Ten gold-focused ETFs trade in the United States, omitting leveraged and inverse funds and those with less than $50 million in AUM (AUM). In contrast to corporations that mine the metal, these funds invest directly in gold bullion or gold futures contracts.
As of May 4, 2022, the price of gold, as measured by the benchmark S&P GSCI Gold Index, has increased by 4.6 percent over the last year, matching the S&P 500’s one-year total return of 4.7 percent. SPDR Gold MiniShares Trust (GLDM) is the best-performing gold exchange-traded fund (ETF) based on one-year performance.
Gold SPDR MiniShares Trust (GLDM)
GLDM seeks to replicate the performance of the gold price, net of fund fees. The ETF is organized as a grantor trust, which may provide some tax protection for investors. GLDM offers a lower expense ratio than several comparable gold commodities ETFs, similar to BAR and SGOL on our list (see more below). GLDM follows the London Bullion Market Association (LBMA) Gold Price as a benchmark. It offers clients a cost-effective and convenient option to invest in gold. The fund’s sole holding is gold bullion.
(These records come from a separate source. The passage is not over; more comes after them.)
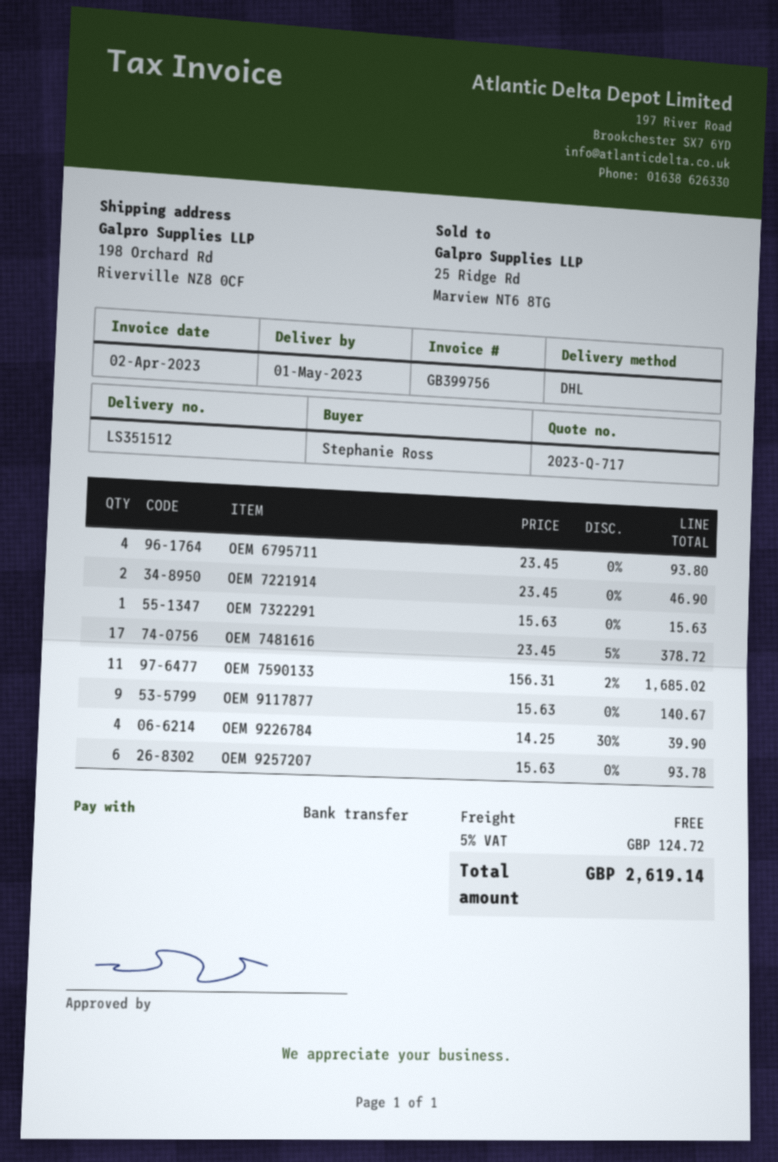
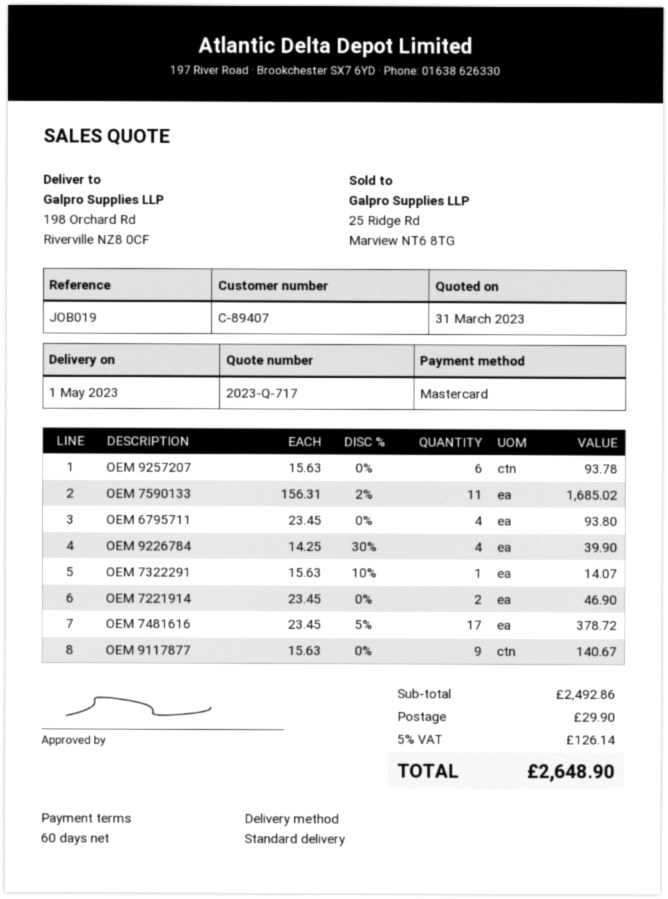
payment method: bank transfer -> Mastercard
shipping method: DHL -> standard
OEM 7322291: 1 x 15.63 = 15.63 -> 1 x 15.63 - 10% = 14.07
shipping: 0.00 -> 29.90
tax: 5% = 124.72 -> 5% = 126.14
total: 2619.14 -> 2648.90

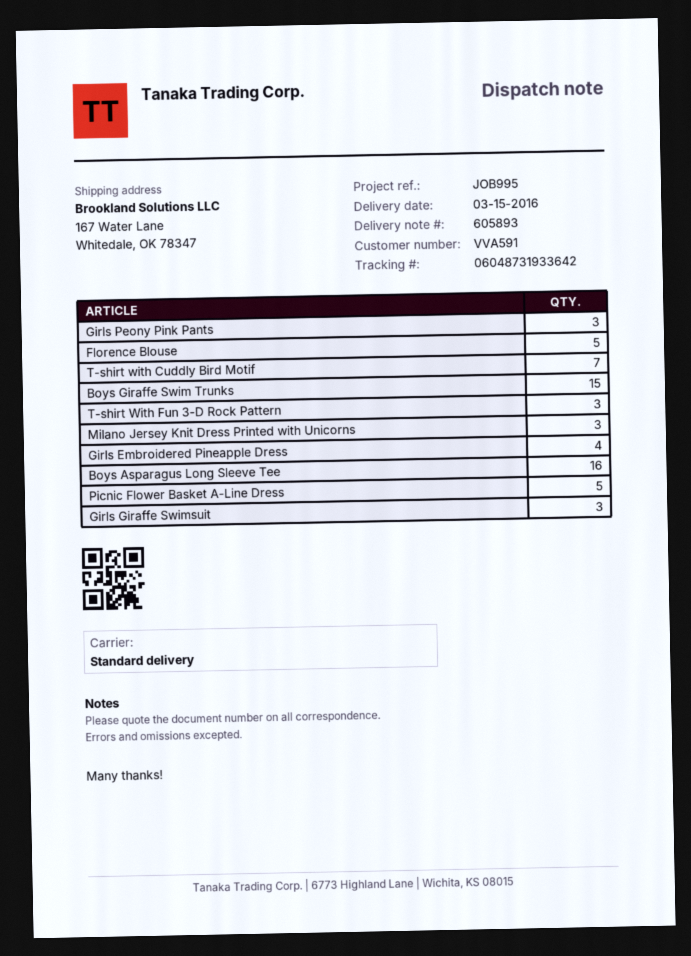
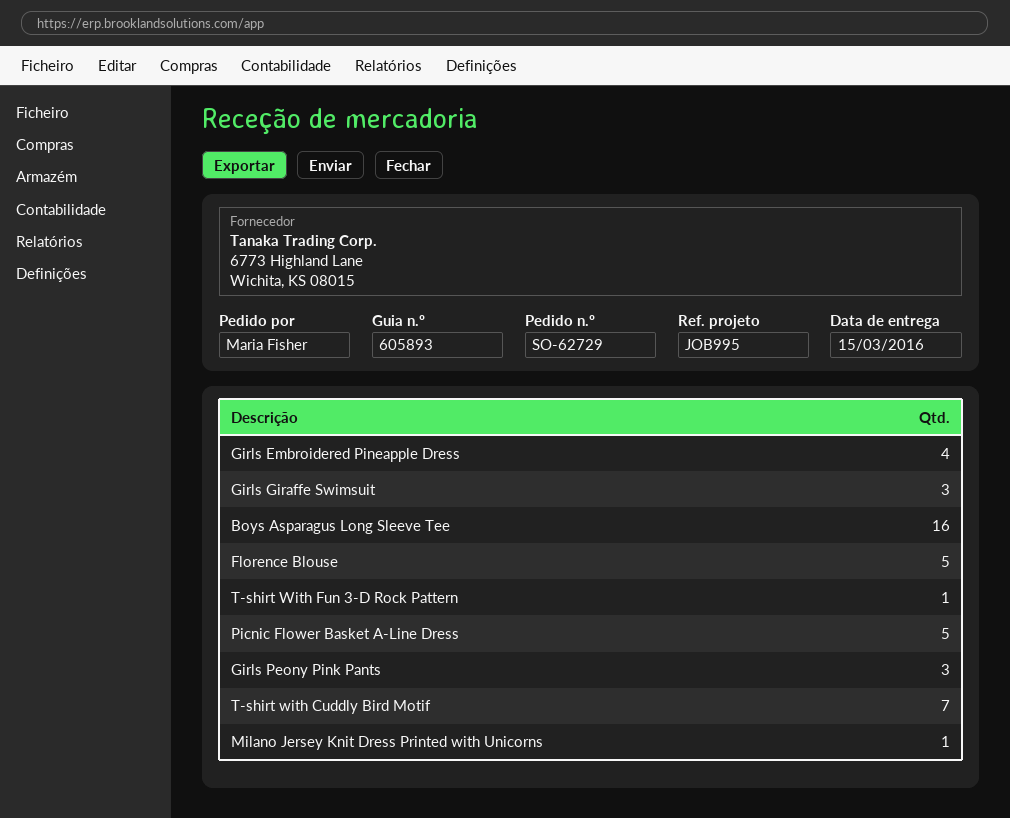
Boys Giraffe Swim Trunks: 15 -> none
T-shirt With Fun 3-D Rock Pattern: 3 -> 1
Milano Jersey Knit Dress Printed with Unicorns: 3 -> 1

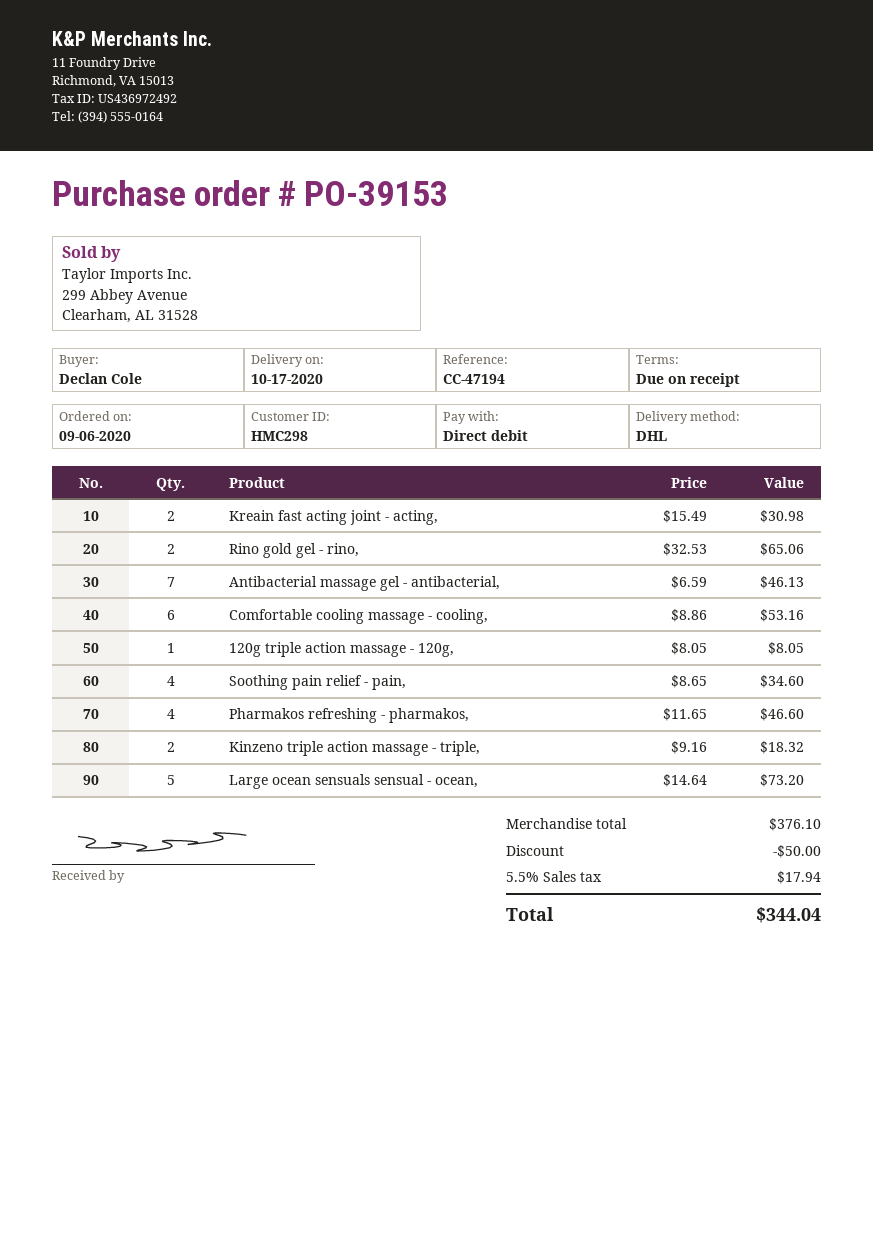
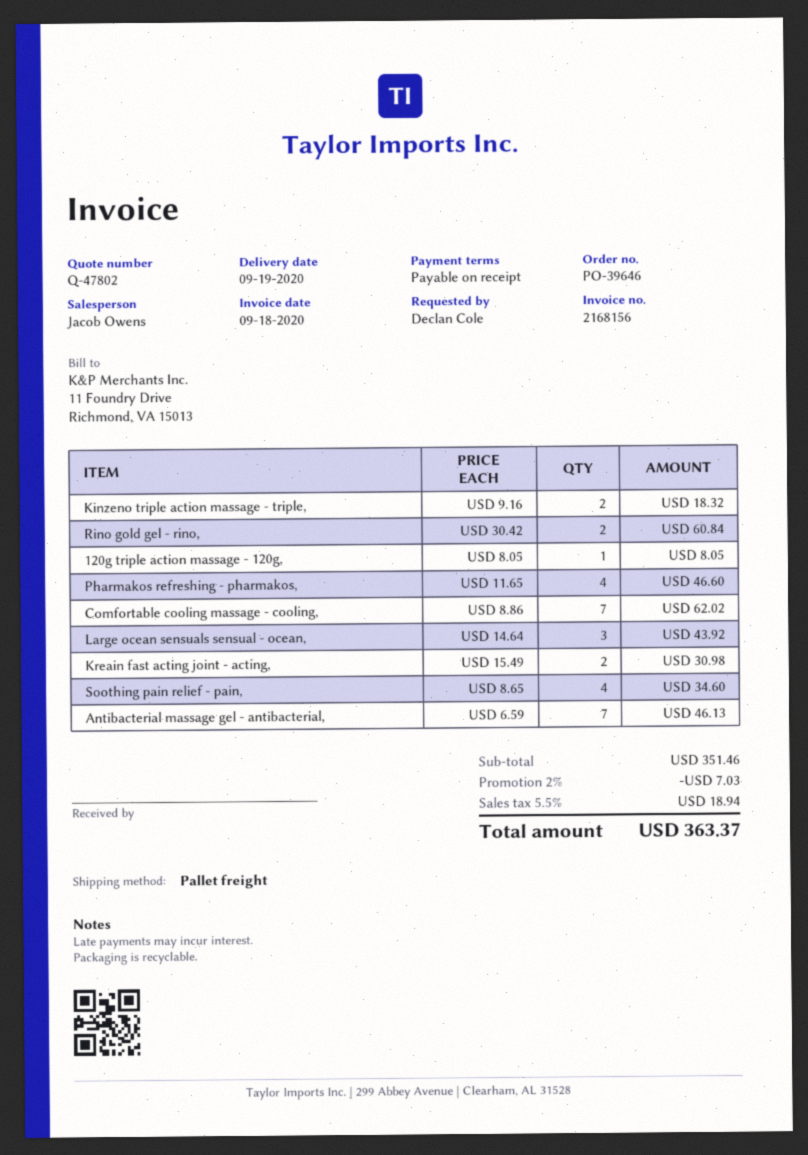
order number: PO-39153 -> PO-39646
delivery date: 2020-10-17 -> 2020-09-19
shipping method: DHL -> pallet freight
Rino gold gel - rino,: 2 x 32.53 = 65.06 -> 2 x 30.42 = 60.84
Comfortable cooling massage - cooling,: 6 x 8.86 = 53.16 -> 7 x 8.86 = 62.02
Large ocean sensuals sensual - ocean,: 5 x 14.64 = 73.20 -> 3 x 14.64 = 43.92
subtotal: 376.10 -> 351.46
discount: 50.00 -> 7.03
tax: 5.5% = 17.94 -> 5.5% = 18.94
total: 344.04 -> 363.37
Similar to GLDM, BAR tries to replicate the performance of the gold bullion price, net of the fund’s expenditures. In addition, it is organized as a grantor trust, affording some tax protection. The exchange-traded fund is listed on the NYSE Arca and may be traded using a standard brokerage account. Compared to other gold ETFs, it is an affordable option to profit from prospective price rises in gold. The fund’s sole asset is gold bullion, housed in London vaults.
SGOL, like the two preceding funds, is formed as a grantor trust that aims to follow the performance of the price of gold bullion, net of fund expenditures. As previously indicated, it also offers lower expenses than many other gold ETFs. The fund’s sole asset is gold bullion stored in London and Zurich vaults. A prominent physical commodity auditor, Inspectorate International conducts twice-yearly inspections of SGOL’s lockers.